• **THE RECORDS**
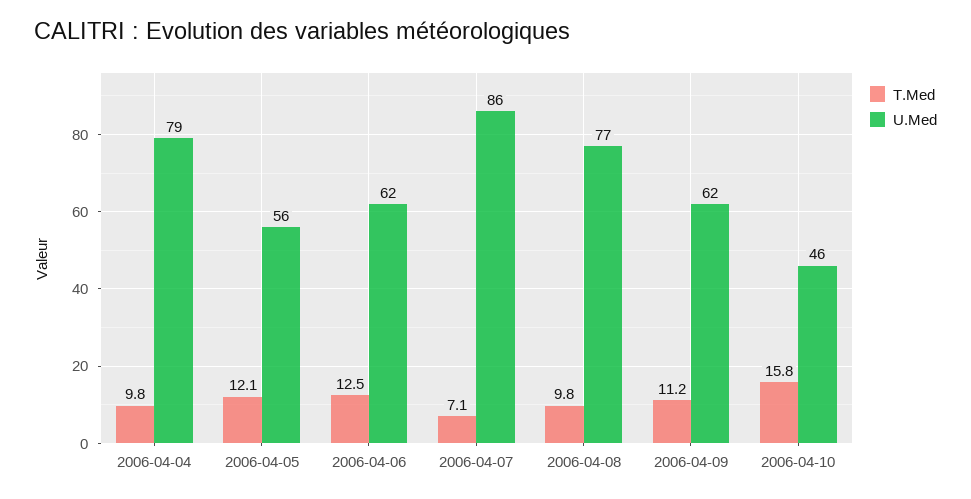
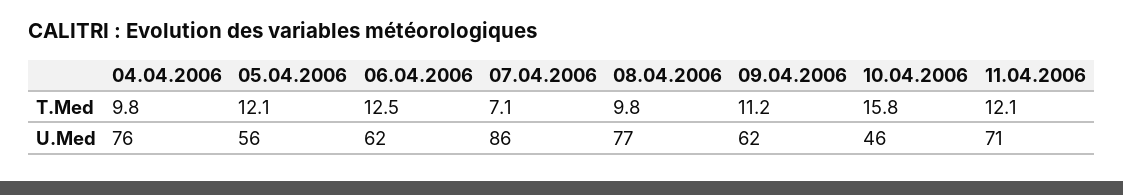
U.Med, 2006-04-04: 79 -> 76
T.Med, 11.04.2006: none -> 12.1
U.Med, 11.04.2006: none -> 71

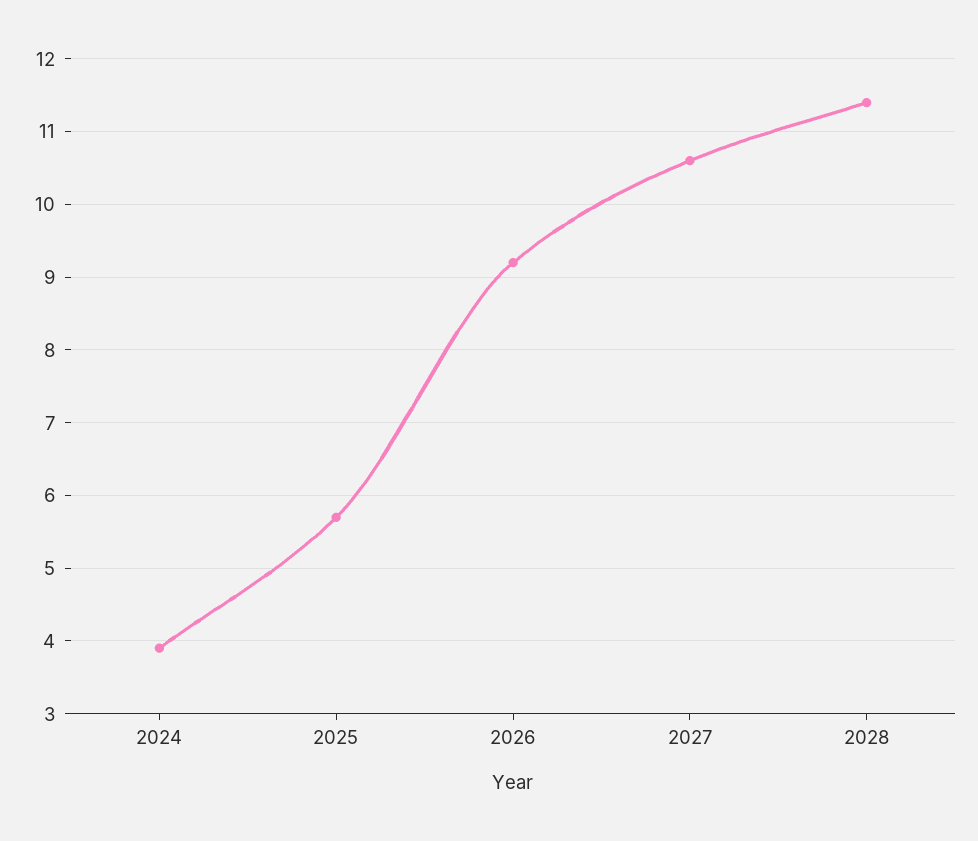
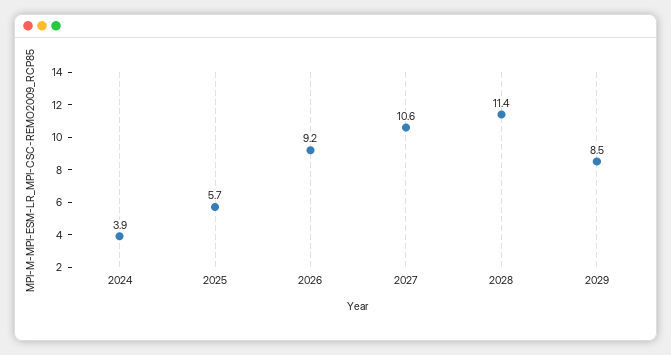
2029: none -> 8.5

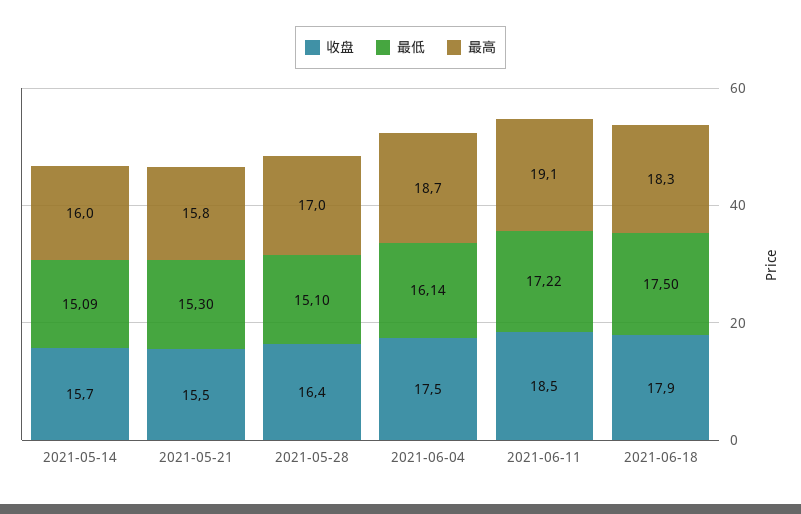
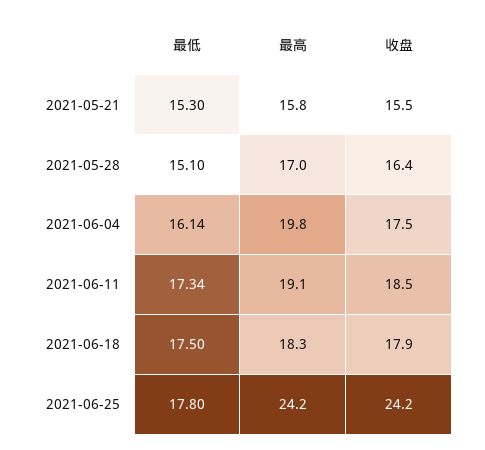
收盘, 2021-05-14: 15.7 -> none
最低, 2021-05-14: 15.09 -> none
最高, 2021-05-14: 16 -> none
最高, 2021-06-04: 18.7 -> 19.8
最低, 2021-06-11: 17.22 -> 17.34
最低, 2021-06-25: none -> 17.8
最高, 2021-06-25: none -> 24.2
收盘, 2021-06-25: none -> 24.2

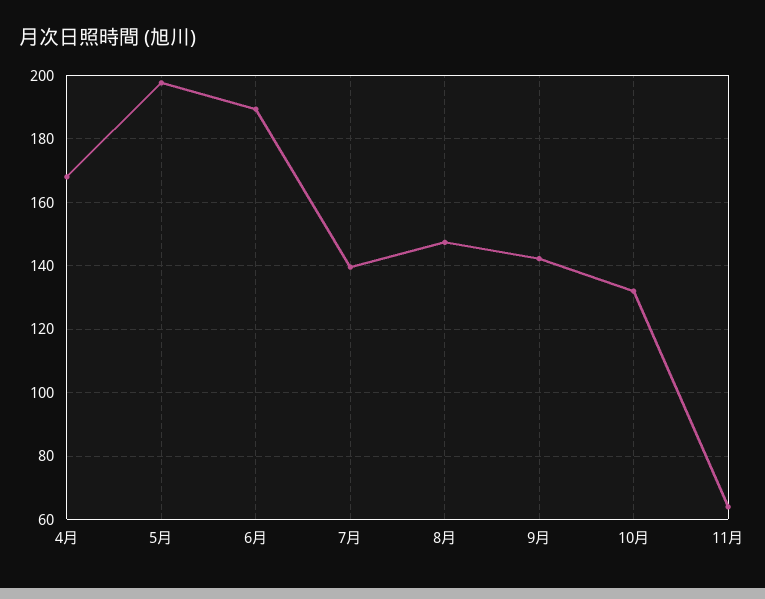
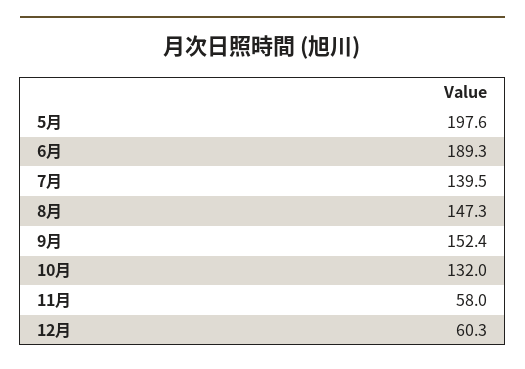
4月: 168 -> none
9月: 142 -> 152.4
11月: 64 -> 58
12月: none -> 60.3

---

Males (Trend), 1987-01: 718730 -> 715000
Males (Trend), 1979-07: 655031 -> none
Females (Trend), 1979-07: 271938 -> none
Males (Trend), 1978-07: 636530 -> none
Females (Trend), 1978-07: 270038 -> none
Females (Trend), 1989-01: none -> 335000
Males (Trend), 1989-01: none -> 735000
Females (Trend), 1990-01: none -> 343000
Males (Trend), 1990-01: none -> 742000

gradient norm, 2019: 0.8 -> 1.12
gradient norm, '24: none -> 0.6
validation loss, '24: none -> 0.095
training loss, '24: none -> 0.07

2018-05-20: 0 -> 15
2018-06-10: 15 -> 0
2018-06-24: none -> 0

...

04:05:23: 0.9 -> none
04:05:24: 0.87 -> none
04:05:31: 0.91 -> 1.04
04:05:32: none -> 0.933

• **WHAT THIS TASK INVOLVES**
Above this task is a listing with pictures in it. Retype only the lines from the one containing "U.Med, 2006-04-04: 79 -> 76" through the one containing "最低, 2021-06-25: none -> 17.8", both included, and not the pictures.

• **EXPECTED OUTPUT**
U.Med, 2006-04-04: 79 -> 76
T.Med, 11.04.2006: none -> 12.1
U.Med, 11.04.2006: none -> 71

2029: none -> 8.5

收盘, 2021-05-14: 15.7 -> none
最低, 2021-05-14: 15.09 -> none
最高, 2021-05-14: 16 -> none
最高, 2021-06-04: 18.7 -> 19.8
最低, 2021-06-11: 17.22 -> 17.34
最低, 2021-06-25: none -> 17.8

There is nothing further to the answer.